The data is always preceded by a metadata preamble with the following information:
VByte:<Total number of strings stored> VByte:<Length of the buffer containing the packed strings> <CRC8 of the previous fields> <LogArray Position, in number of characters, where each block starts> Note: The number of saved blocks can be calculated by the number of entries of the LogArray block pointers. <Buffer of Blocks> <First String of Block> <VByte Number of Common prefix characters> <Suffix String> <NULL Character> … as many times as necessary to fit “BlockSize” strings. <CRC32 of Buffer of Blocks>
A triples section stores the RDF graph structure using IDs. It contains a ControlInformation with the following required fields:
- Type: Set to Triples.
- Format. The URI of the triple’s specific type
- order: An unsigned 32bit value denoting the order of the triples: Unknown, SPO, SOP, PSO, POS, OSP, OPS (as [0-6]).
- numTriples: An unsigned 32bit value counting the number of total triples.

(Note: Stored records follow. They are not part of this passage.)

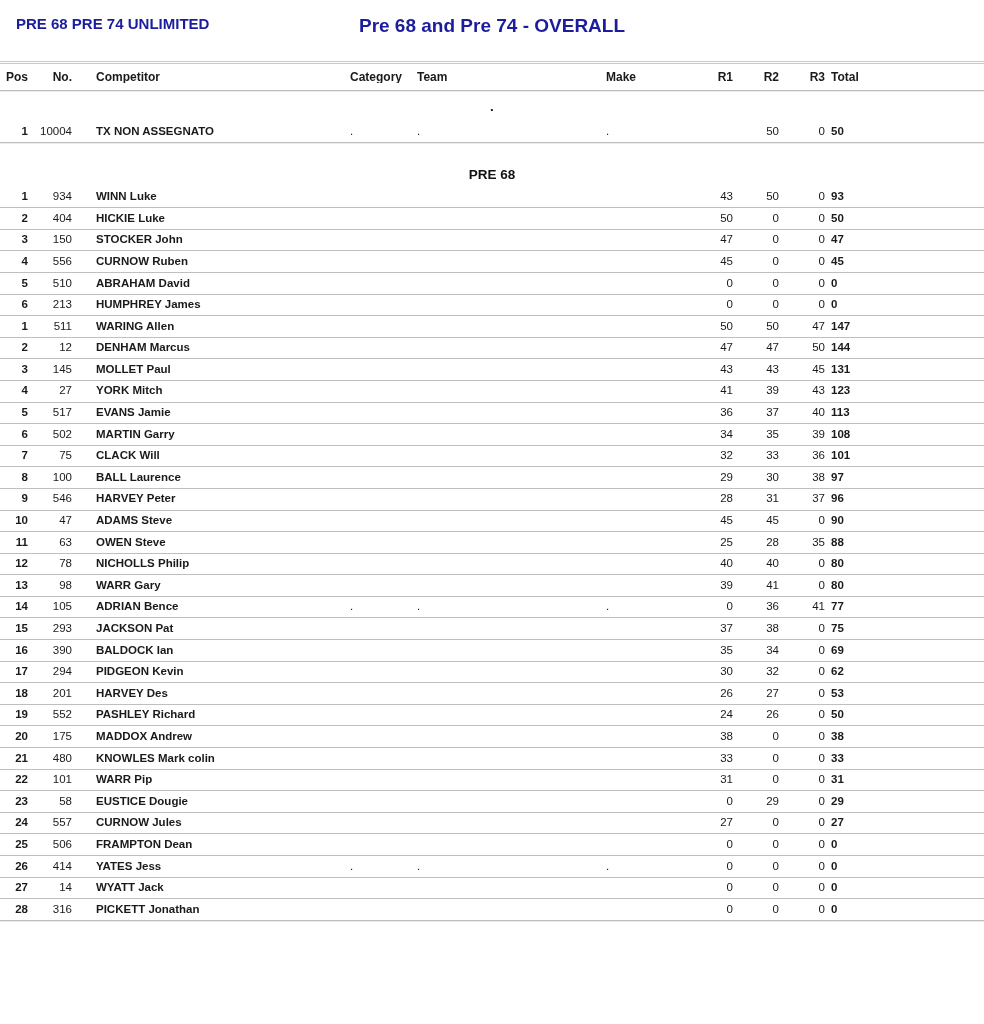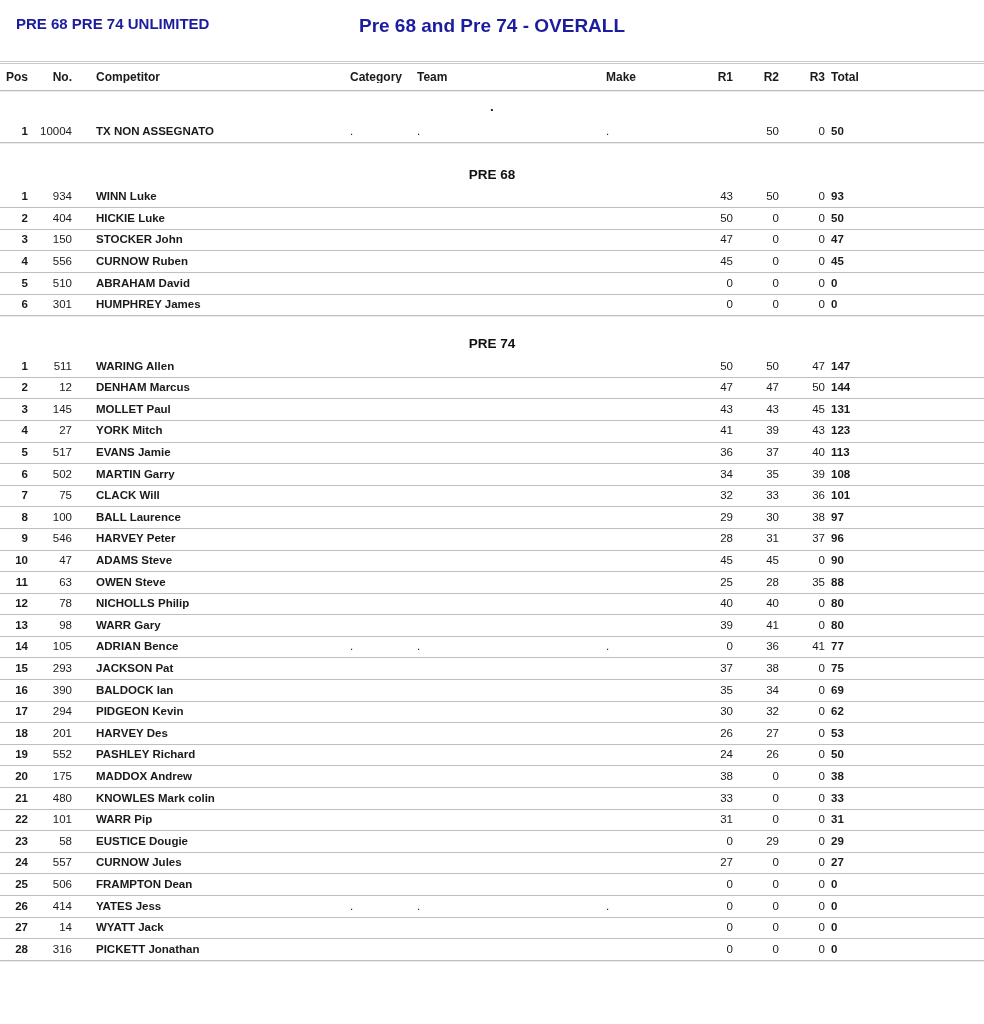"301" div.cell { text: 301 -> 213 }
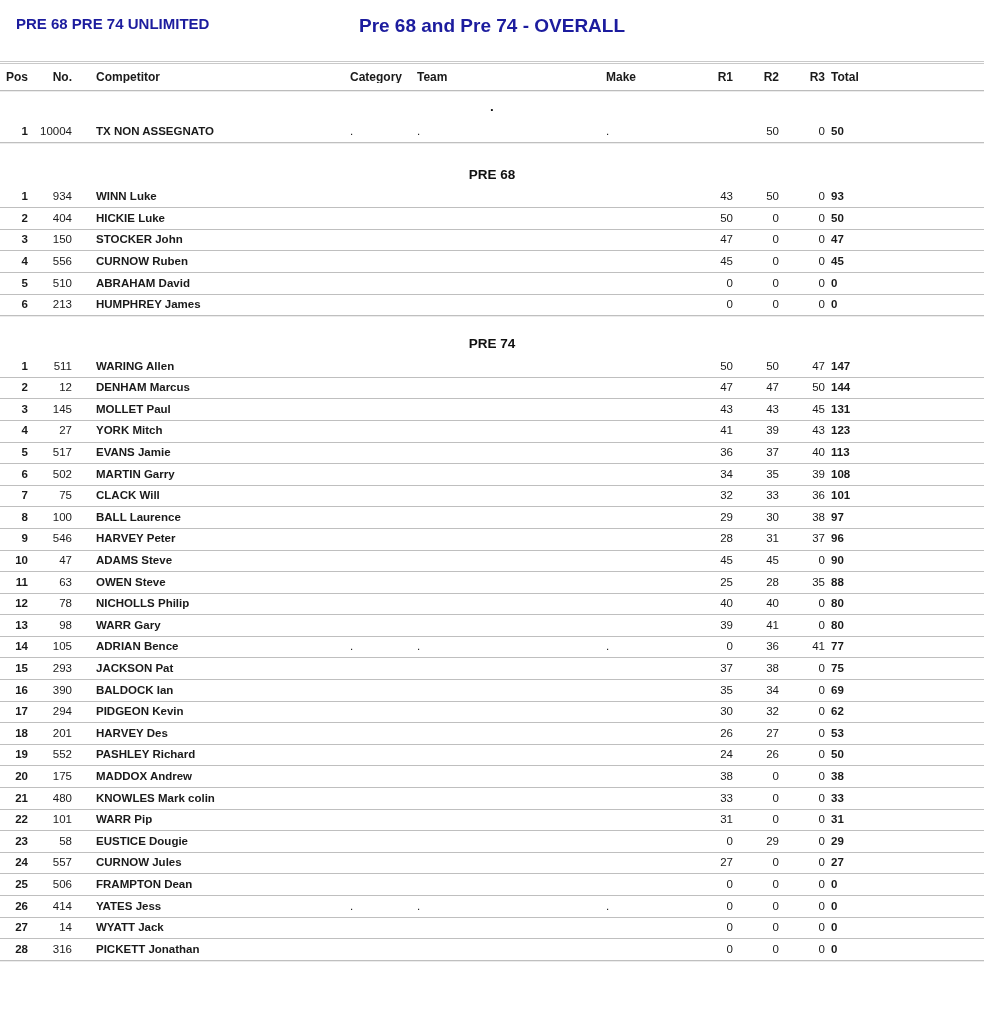"PRE 74" div.section-title { html: <div>PRE 74</div> -> none }
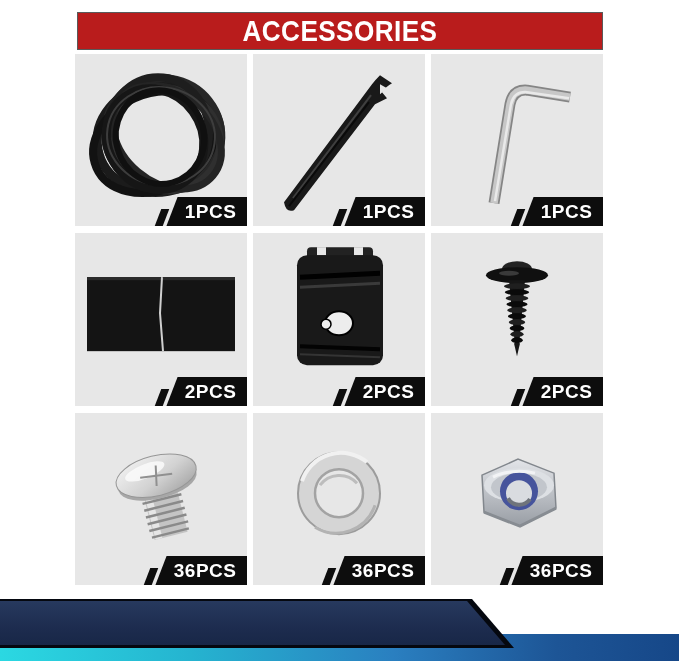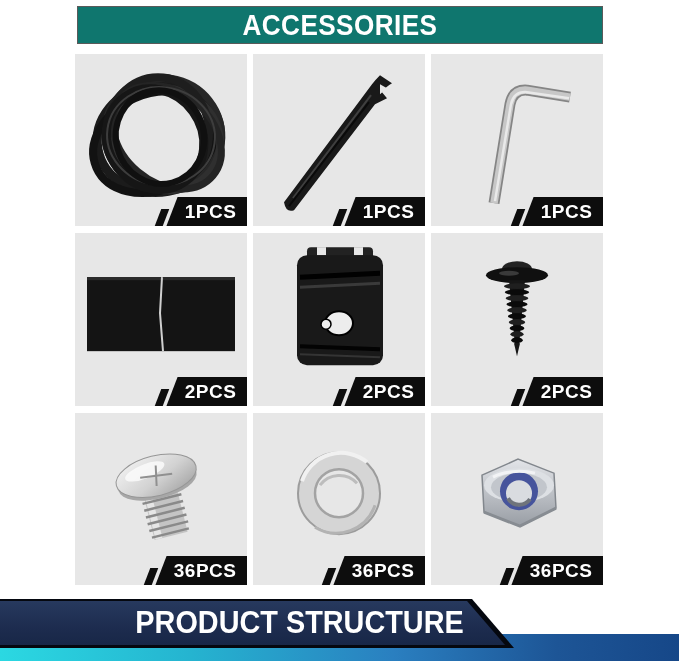"ACCESSORIES" .title-banner { background: #0f766e -> #b91c1c; top: 6px -> 12px }
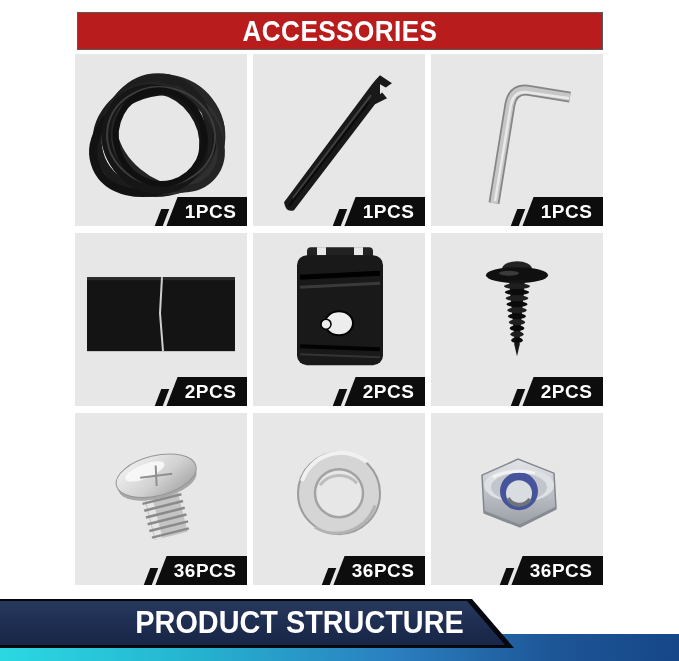"PRODUCT STRUCTURE" div.footer-title { html: <div> <div>PRODUCT STRUCTURE</div> </div> -> none }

Then it is followed by the type-specific data structures to encode the triples. Similar to the dictionary, note that the field “format” determines the concrete implementation of the triples, which could be application specific. In the following, we show two variants, the TriplesList and BitmapTriples, implemented by default in all the tools and libraries provided in this site. The format for these particular variants is
Represents the graph structure as a list of Triples as IDs. Each tuple is represented as three unsigned 32bit values for subject, predicate, and object respectively. It has as many entries, as specified by the “numTriples” field of the ControlInformation.
<ControlInformation> <ArrayofTriples> <CRC32 of ArrayofTriples>
Represents the RDF graph as a three level tree (X, Y, Z), one for each component (S, P, O) in the order specified by the order field of the ControlInformation section. See example (in SPO order).
The bitmapTriples uses two arrays, Array Y and Array Z, to encode the two lower levels, and two bitmaps (sequences of bits), BitmapZ and BitmapY, to encode the parent/children relationships: in particular, a 1-bit denote that the corresponding element in the array is the last of the siblings.
The top level is left implicit.
<ControlInformation> <BitmapY> <BitmapZ> <ArrayY> <ArrayZ>
See example (in SPO order).
BitmapY and BitmapZ bits are always preceded by a metadata preamble with the following information:
Byte:<Format of bitmap (by default, and reserved, is "1")> VByte:<Total number of bits stored> <CRC8 of the previous fields> <Bits (byte aligned, little endian) <CRC32 of the previous bits>
Likewise, ArrayY and ArrayZ are also preceded by a metadata preamble, with the following information:
Byte:<Format of array: Three reserved implementations: Log64, uint32 and uint64, as [1,3] > VByte:<Total number of entries stored> <CRC8 of the previous fields> <Entries, codified in the specified format: In Log64, logbits of the number of entries in uint64 (byte aligned, little endian), or uint32 or uint64 entries. <CRC32 of the previous entries>
[VByte] Hugh E. Williams and Justin Zobel. Compressing integers for fast file access. The Computer Journal, 42:193–201, 1999.
[PlainFrontCoding] Nieves Brisaboa, Rodrigo Cánovas, Francisco Claude, Miguel A. Martínez-Prieto, and Gonzalo Navarro. Compressed String Dictionaries. In Proc. of SEA, pages 136–147, 2011.